State Rep. Sam Belsito (foreground) and state Sen. Tony Guglielmo spoke to a group of about two dozen at Knowlton Hall on Wednesday, July 24. Photo by Annie Gentile.
Credit Reminder News: State Rep. Sam Belsito (foreground) and state Sen. Tony Guglielmo spoke to a group of about two dozen at Knowlton Hall on Wednesday, July 24. Photo by Annie Gentile.

A spirited discussion of state government issues ensued at a town hall meeting the evening of July 24 in Ashford. Held in the Knowlton Memorial Hall Auditorium, the question-and-answer discussion was hosted by state Sen. Tony Guglielmo (R-35) and state Rep. Sam Belsito of the 53rd District, serving Tolland, Ashford and Willington. Belsito was elected in a special election June 11, replacing former state Rep. Bryan Hurlburt, who resigned in April to take a position with the U.S. Department of Agriculture’s Farm Service Bureau.

Guglielmo said the state is facing a serious problem, as it is spending more than it is taking in – a situation, he said, that has been years in the making. “We’re borrowing money for day-to-day operations,” he said. “That’s unsustainable.”

To make matters worse, Guglielmo said, too many people are migrating out of state, especially when they retire, as they find such states as South Carolina and Florida more attractive for maintaining a comfortable lifestyle. “This goes beyond a Democrat-Republican thing,” Guglielmo said. “We need to do a better job.”

“We don’t have a revenue problem. We have a spending problem,” added Belsito. Belsito said that too often, when the state administration wants something, it simply takes it. The two referred to a handout at the forum that claimed the state budget was balanced using over $550 million in “sweeps” and other non-recurring revenues such as tobacco settlement monies and the probate court administration account.

“There’s been a lot of raiding of funds going on. It’s not new. Past governors have done it as well, but we can’t afford to do it any more,” said Guglielmo.
Questions and comments from the public covered a broad range of subjects – from the potential of bringing toll booths back to state highways, to the perception that the state gives far too many grants to Mansfield to the detriment of small surrounding towns like Ashford. One resident said she hoped Guglielmo and Belsito would continue to push for alternate energy sources and embrace pollution mitigation legislation, as such legislation creates jobs while also protecting the environment.

According to their handout, Connecticut has the highest level of long-term unfunded liabilities in the country, totaling $66.1 billion for outstanding debt service, unfunded pensions and unfunded post-employment health and life insurance obligations.

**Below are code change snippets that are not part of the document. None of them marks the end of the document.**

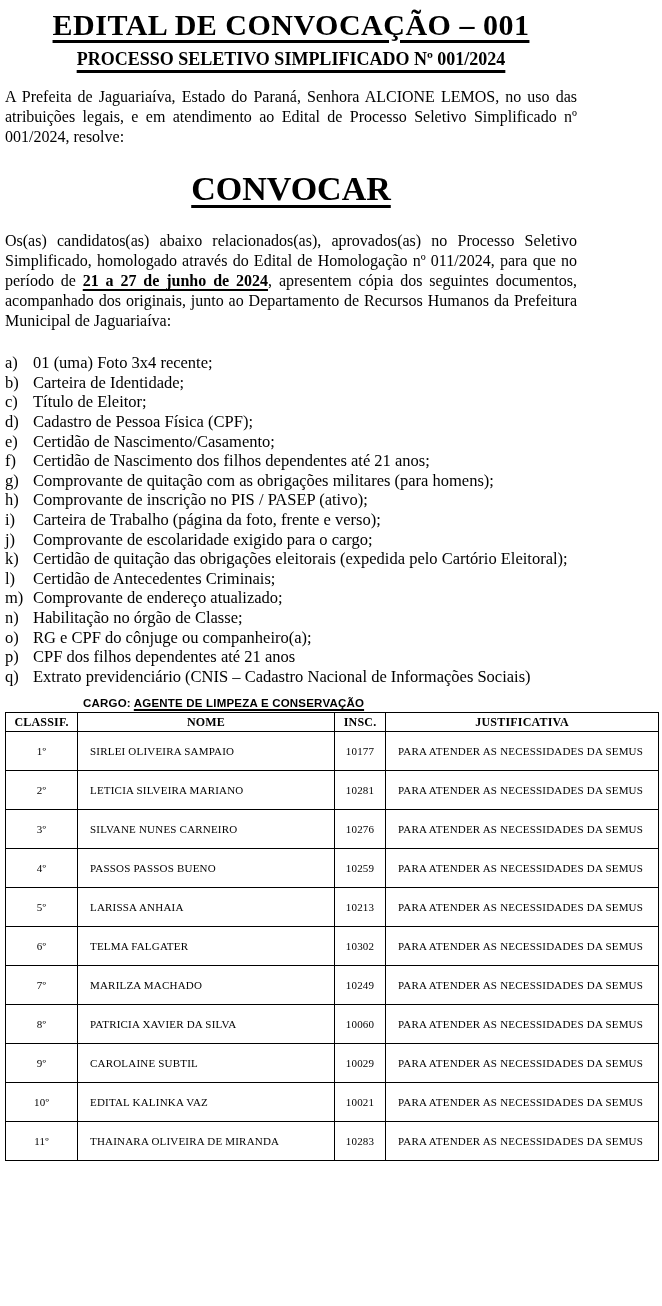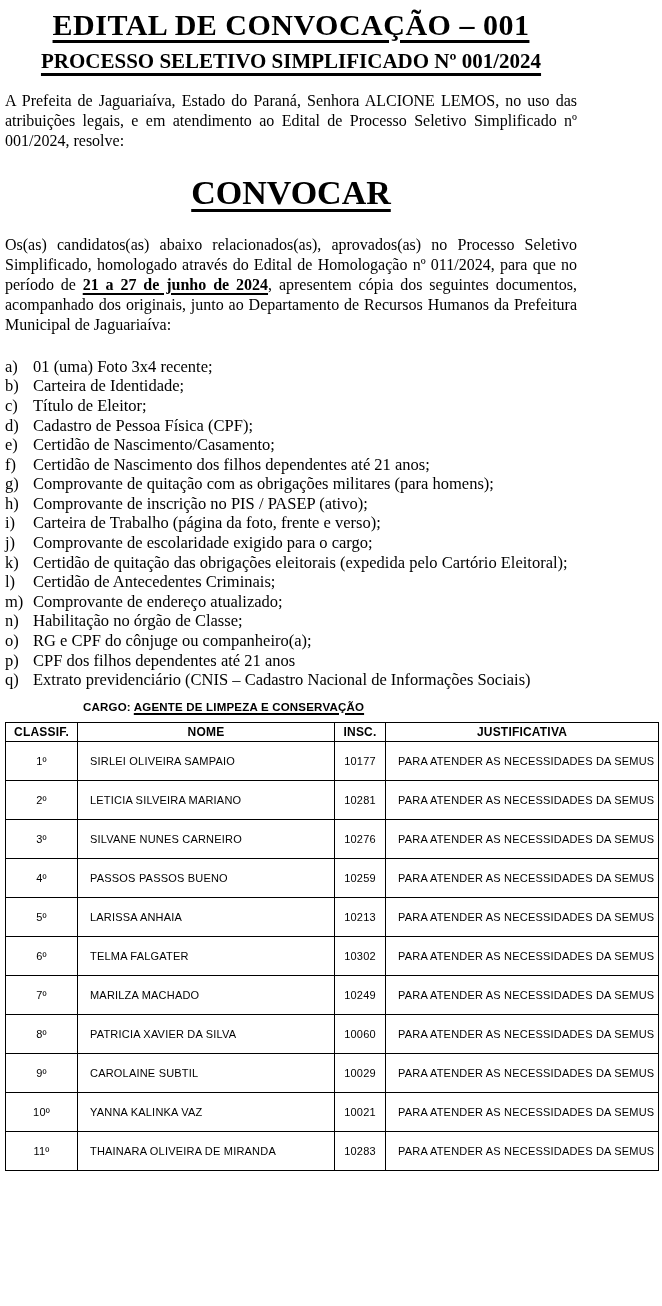--- a/index.html
+++ b/index.html
@@ -26,7 +26,7 @@
     text-underline-offset: 5px;
   }
   .subtitle {
-    font-size: 21px;
+    font-size: 18px;
     font-weight: bold;
     text-align: center;
     margin-top: 6px;

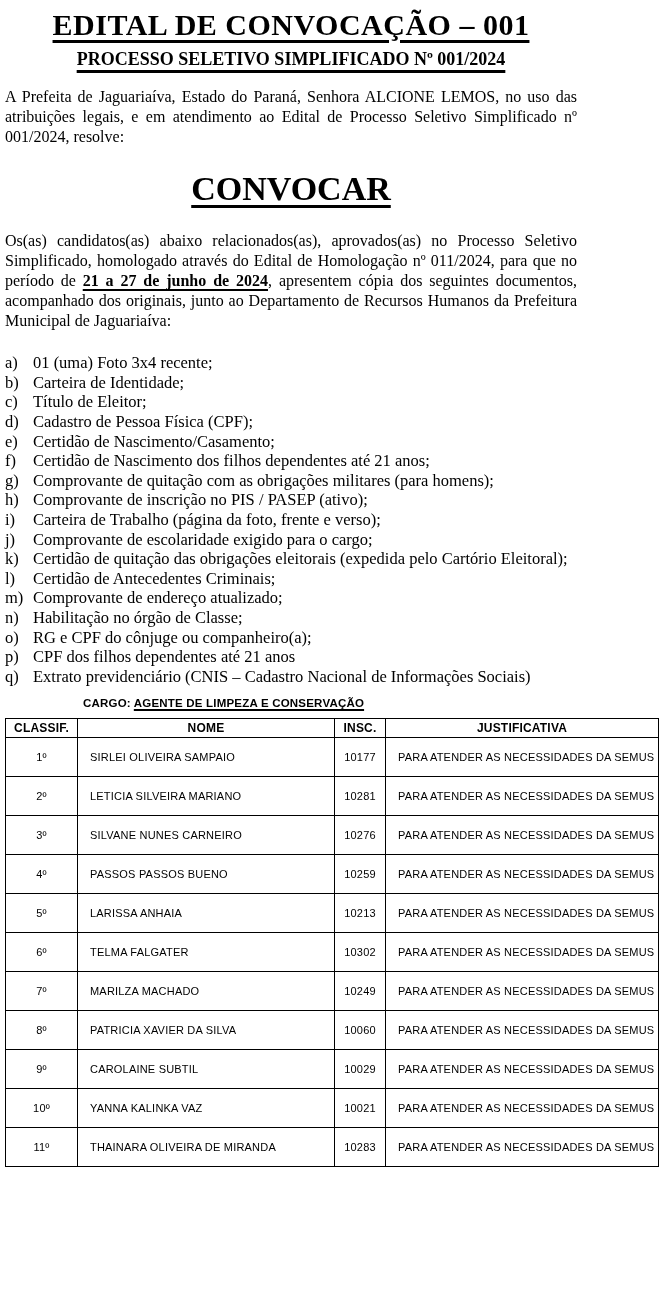--- a/index.html
+++ b/index.html
@@ -79,9 +79,9 @@
 
   table.candidates {
     width: 653px;
-    margin-top: 9px;
+    margin-top: 3px;
     border-collapse: collapse;
-    font-family: Liberation Sans, sans-serif;
+    font-family: Liberation Serif, serif;
     table-layout: fixed;
   }
   table.candidates th, table.candidates td {

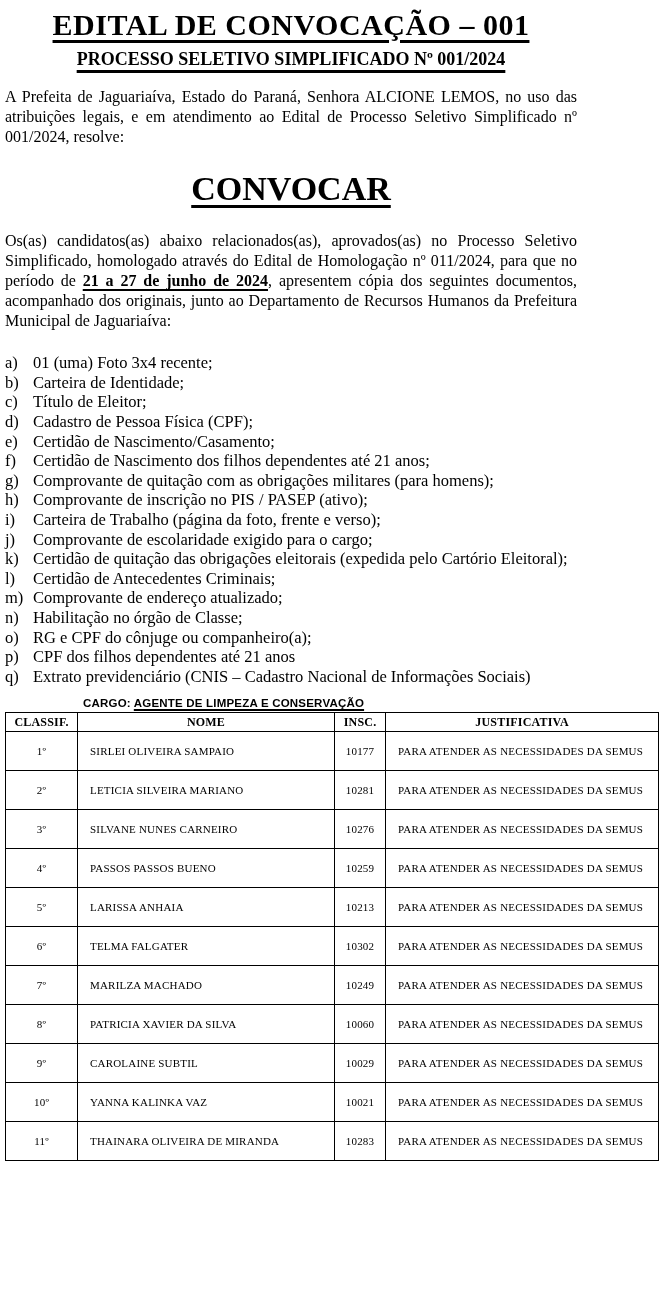--- a/index.html
+++ b/index.html
@@ -270,7 +270,7 @@
         </tr>
         <tr>
           <td class="c-classif">10º</td>
-          <td class="c-nome">YANNA KALINKA VAZ</td>
+          <td class="c-nome">EDITAL KALINKA VAZ</td>
           <td class="c-insc">10021</td>
           <td class="c-just">PARA ATENDER AS NECESSIDADES DA SEMUS</td>
         </tr>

Asked what they would do to reduce that number, Guglielmo said he would start with eliminating all corporate welfare, such as the taxpayer-funded subsidy of up to $291 million to Jackson Laboratories in exchange for their creating 300 new jobs. “It’s absolutely insane,” said Guglielmo, adding that the types of jobs offered will likely lure highly-qualified candidates from all over the world and will not necessarily go to Connecticut residents. “It’s not the small guys getting [these huge subsidies]. It’s the well-connected people with the lobbyists. It’s philosophically wrong and on top of that, it doesn’t work,” he said.

Belsito said he would like to see all the money from gas taxes go to maintaining roads and to put the brakes on all new bills that come in. He said he especially would like to eliminate unfunded mandates. “The biggest one is binding arbitration,” he said. “Binding arbitration is bringing us to our knees in every town.”
While many appeared to agree, one resident challenged Belsito’s stand on the subject, explaining that binding arbitration allows parties to negotiate while at the same time preventing schools from closing or going on strike.

Guglielmo said the state needs to have a plan to rein in their budget and that too often they are legislating by headlines, such as by reacting to the Cheshire murders or the accident on Avon Mountain. “The governor presents a budget and the legislature generally adds to it, so we’re part of the problem,” Guglielmo said. “This is a slow-motion train wreck and it won’t be easy to get things back on track.”